You find that adding a feature to your regression model increases R-squared from 0.72 to 0.73 but makes the coefficient on another feature flip sign. What is happening?
You find that adding a feature to your regression model increases R-squared from 0.72 to 0.73 but makes the coefficient on another feature flip sign. What is happening?
- This is almost certainly multicollinearity. The new feature is correlated with one of the existing features. When both are in the model, the coefficient estimates become unstable because the model cannot cleanly separate their individual effects. A sign flip means the partial effect (holding the new variable constant) is different from the marginal effect (ignoring it).
- A concrete example: predicting house price with square footage and number of rooms. Both are highly correlated (bigger houses have more rooms). With only square footage, its coefficient is positive and strong. Add number of rooms, and the square footage coefficient might shrink or even flip negative, because the model is now trying to ask “holding number of rooms constant, what is the effect of more square footage?” — which is a bizarre question since you cannot really add square footage without adding rooms.
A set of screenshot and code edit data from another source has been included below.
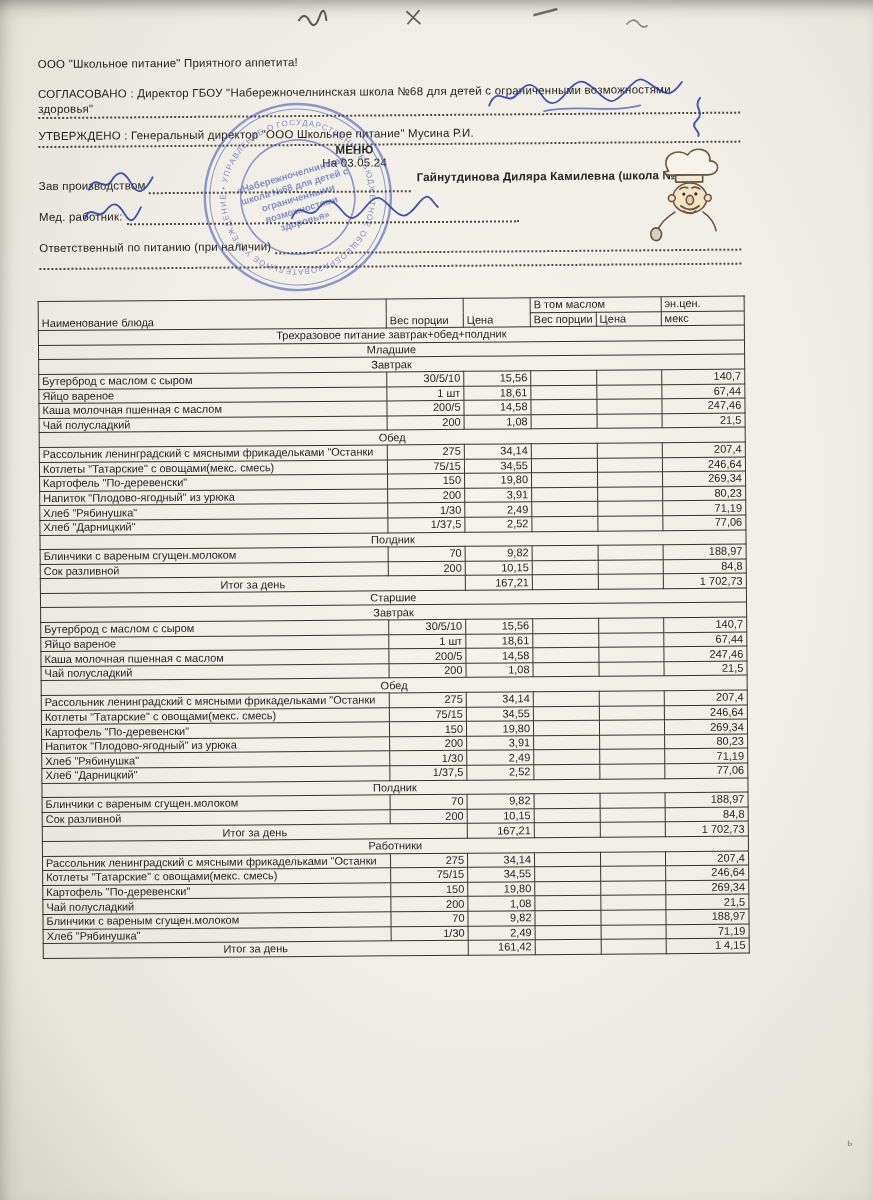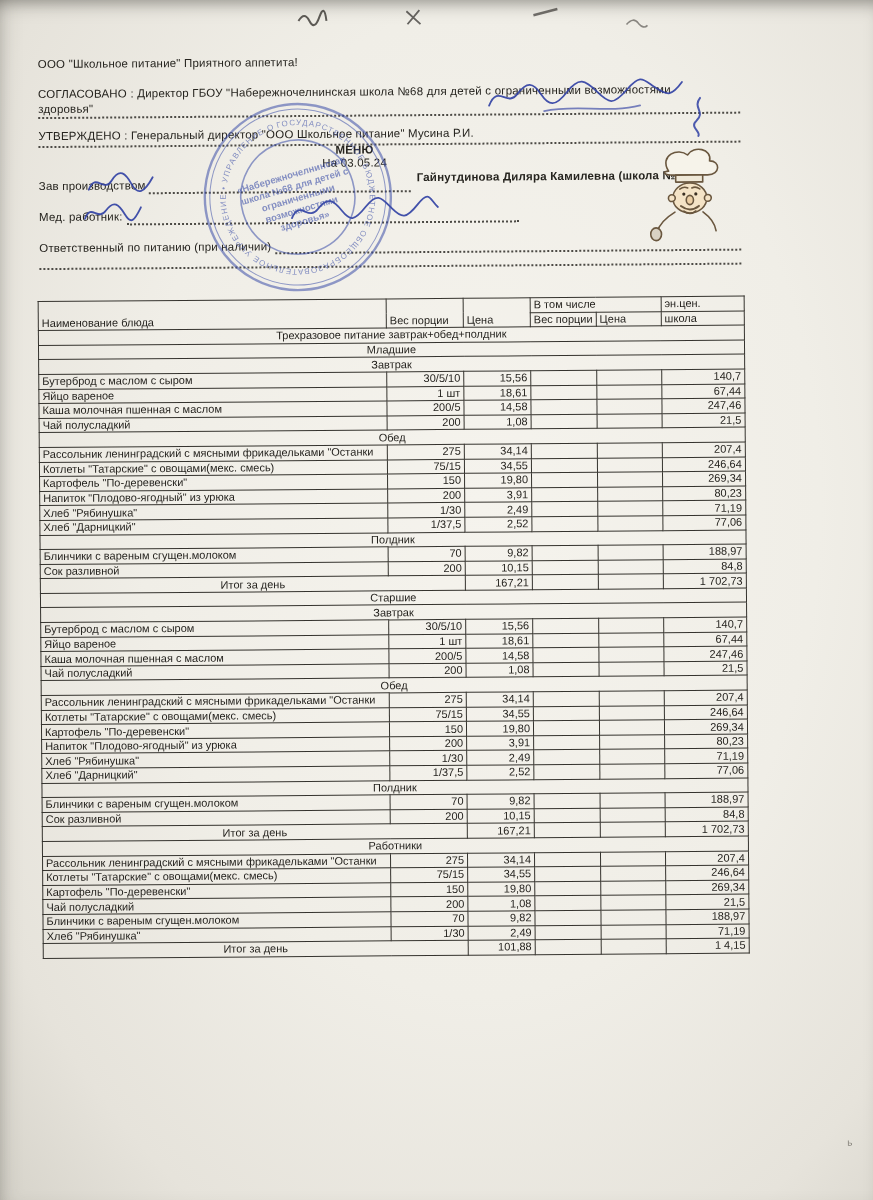--- a/index.html
+++ b/index.html
@@ -147,7 +147,7 @@
           <td rowspan="2" class="hb">Наименование блюда</td>
           <td rowspan="2" class="hb">Вес порции</td>
           <td rowspan="2" class="hb">Цена</td>
-          <td colspan="2">В том числе</td>
+          <td colspan="2">В том маслом</td>
           <td>эн.цен.</td>
         </tr>
         <tr>

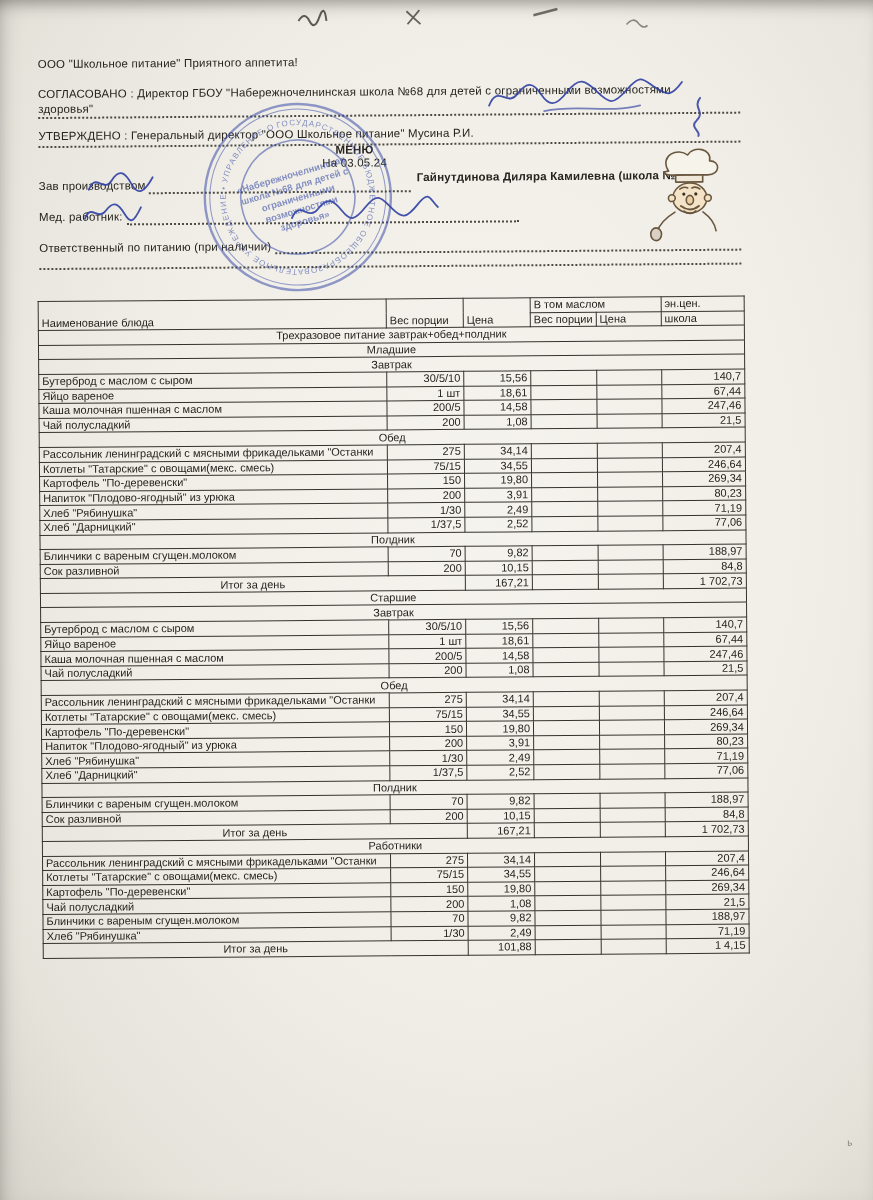--- a/index.html
+++ b/index.html
@@ -153,7 +153,7 @@
         <tr>
           <td>Вес порции</td>
           <td>Цена</td>
-          <td>школа</td>
+          <td>мекс</td>
         </tr>
       <tr>
             <td colspan="6" class="sec">Трехразовое питание завтрак+обед+полдник</td>

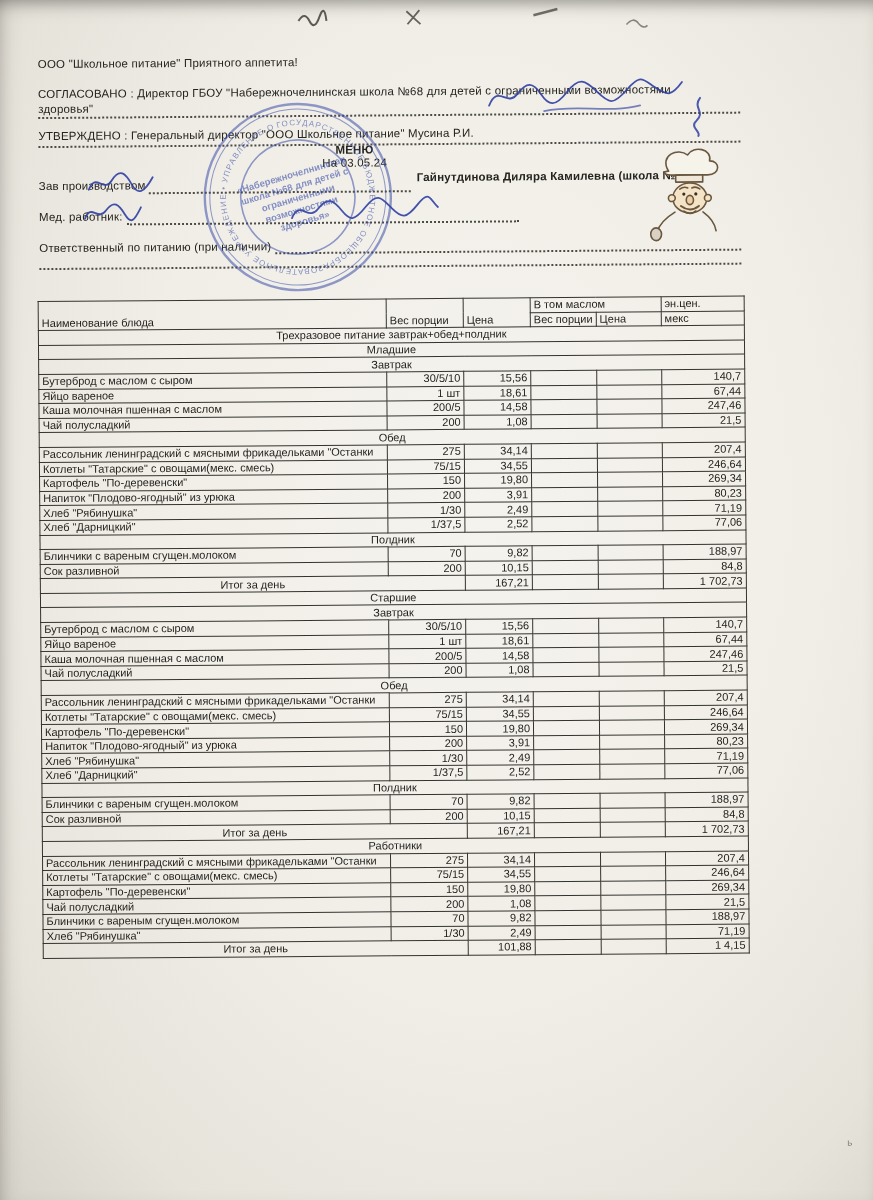--- a/index.html
+++ b/index.html
@@ -441,7 +441,7 @@
           </tr>
           <tr>
             <td colspan="2" class="tot">Итог за день</td>
-            <td class="num">101,88</td>
+            <td class="num">161,42</td>
             <td></td>
             <td></td>
             <td class="num">1 4,15</td>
- To diagnose this, I would compute the Variance Inflation Factor (VIF) for each predictor. VIF above 5 suggests concerning multicollinearity, above 10 is severe.
- The solution depends on the goal. For prediction, multicollinearity does not matter — the model still predicts well. For interpretation, it is a serious problem. Solutions include dropping one of the correlated features, combining them into a composite, using PCA to create orthogonal features, or switching to a regularized model like Ridge regression which handles multicollinearity gracefully.